Web page edit records
-- Opening Marker --

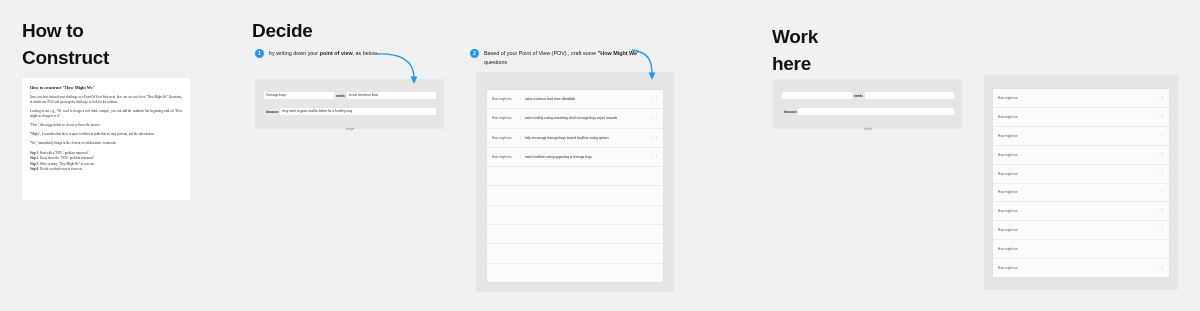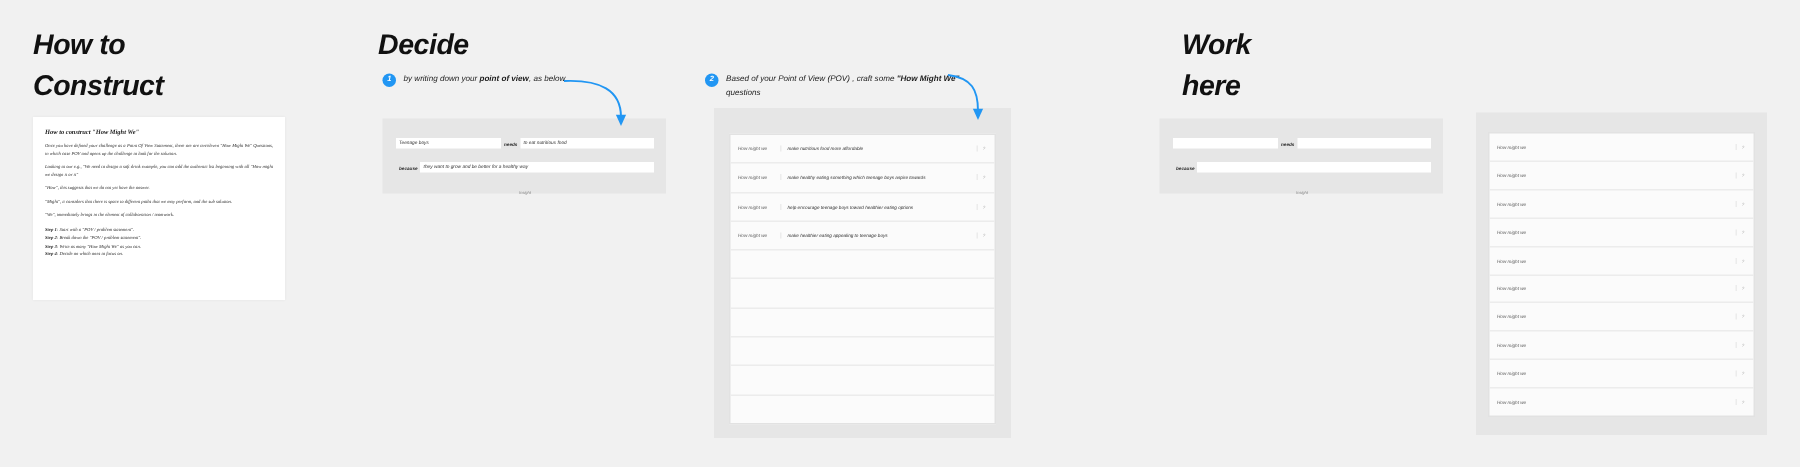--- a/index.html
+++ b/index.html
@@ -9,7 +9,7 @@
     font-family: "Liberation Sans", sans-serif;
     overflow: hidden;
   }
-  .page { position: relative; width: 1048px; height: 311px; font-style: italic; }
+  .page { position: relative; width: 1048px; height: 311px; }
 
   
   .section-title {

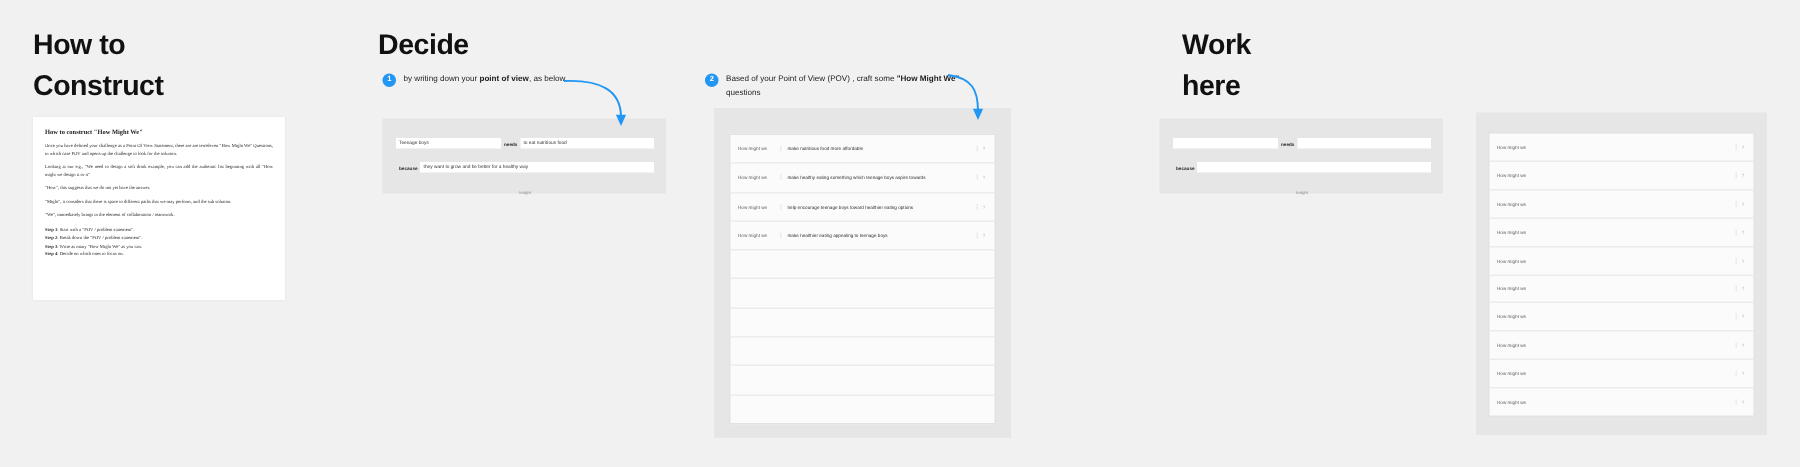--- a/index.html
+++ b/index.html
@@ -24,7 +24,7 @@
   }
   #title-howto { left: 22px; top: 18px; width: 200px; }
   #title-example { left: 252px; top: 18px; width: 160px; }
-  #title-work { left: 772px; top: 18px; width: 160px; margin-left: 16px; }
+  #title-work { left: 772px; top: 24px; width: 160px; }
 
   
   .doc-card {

-- Closing Marker --
-- Opening Marker --

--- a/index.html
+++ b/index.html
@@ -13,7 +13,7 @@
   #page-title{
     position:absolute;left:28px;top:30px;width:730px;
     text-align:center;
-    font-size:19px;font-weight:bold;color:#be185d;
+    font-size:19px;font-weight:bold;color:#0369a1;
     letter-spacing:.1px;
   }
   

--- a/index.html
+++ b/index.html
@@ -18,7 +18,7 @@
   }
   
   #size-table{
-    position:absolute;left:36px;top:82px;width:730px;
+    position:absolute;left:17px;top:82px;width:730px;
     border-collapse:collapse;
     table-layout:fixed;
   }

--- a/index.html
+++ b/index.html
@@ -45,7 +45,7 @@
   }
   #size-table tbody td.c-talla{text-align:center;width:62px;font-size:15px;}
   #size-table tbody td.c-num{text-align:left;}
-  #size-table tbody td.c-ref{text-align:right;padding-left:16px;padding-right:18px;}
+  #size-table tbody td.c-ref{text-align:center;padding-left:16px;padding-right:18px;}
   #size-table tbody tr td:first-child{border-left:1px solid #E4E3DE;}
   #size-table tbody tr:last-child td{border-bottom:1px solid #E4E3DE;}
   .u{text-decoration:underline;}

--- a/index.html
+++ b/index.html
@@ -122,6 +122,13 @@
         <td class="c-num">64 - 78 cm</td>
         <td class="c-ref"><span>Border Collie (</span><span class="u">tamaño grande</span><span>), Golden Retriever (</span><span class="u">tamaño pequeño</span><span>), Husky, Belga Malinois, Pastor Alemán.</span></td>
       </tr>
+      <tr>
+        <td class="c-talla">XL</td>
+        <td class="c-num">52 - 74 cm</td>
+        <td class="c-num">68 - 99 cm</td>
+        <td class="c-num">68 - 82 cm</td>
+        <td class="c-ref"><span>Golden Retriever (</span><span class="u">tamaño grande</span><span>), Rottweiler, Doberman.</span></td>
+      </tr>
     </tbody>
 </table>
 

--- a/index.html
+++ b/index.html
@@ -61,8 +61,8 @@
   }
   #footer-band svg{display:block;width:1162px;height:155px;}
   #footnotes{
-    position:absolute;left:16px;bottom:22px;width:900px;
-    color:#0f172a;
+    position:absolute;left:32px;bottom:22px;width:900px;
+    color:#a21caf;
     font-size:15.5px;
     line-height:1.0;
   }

-- Closing Marker --
-- Opening Marker --

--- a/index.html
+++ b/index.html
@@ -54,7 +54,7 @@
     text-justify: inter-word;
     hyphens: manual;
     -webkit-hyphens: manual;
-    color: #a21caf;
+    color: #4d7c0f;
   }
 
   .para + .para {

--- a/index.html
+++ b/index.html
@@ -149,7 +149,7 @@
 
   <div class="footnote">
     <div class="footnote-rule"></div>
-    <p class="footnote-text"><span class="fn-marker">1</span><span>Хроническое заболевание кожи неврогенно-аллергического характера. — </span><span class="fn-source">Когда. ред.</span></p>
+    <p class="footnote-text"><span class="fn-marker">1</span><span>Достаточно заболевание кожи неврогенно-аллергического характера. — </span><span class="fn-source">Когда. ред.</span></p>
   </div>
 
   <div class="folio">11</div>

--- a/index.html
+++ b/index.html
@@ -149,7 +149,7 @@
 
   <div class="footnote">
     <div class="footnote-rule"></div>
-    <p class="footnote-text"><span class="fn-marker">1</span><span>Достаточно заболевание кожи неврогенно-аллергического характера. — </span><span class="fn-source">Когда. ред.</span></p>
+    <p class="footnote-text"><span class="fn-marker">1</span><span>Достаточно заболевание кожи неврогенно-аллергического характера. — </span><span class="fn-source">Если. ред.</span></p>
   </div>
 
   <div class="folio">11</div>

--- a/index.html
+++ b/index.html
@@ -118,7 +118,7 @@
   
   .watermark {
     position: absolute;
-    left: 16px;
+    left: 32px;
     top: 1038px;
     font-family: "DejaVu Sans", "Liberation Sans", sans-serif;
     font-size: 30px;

-- Closing Marker --

▶ Task item
Would you count the lines in the data that contain "work" and answer with only the number?

▶ Reply to the task
2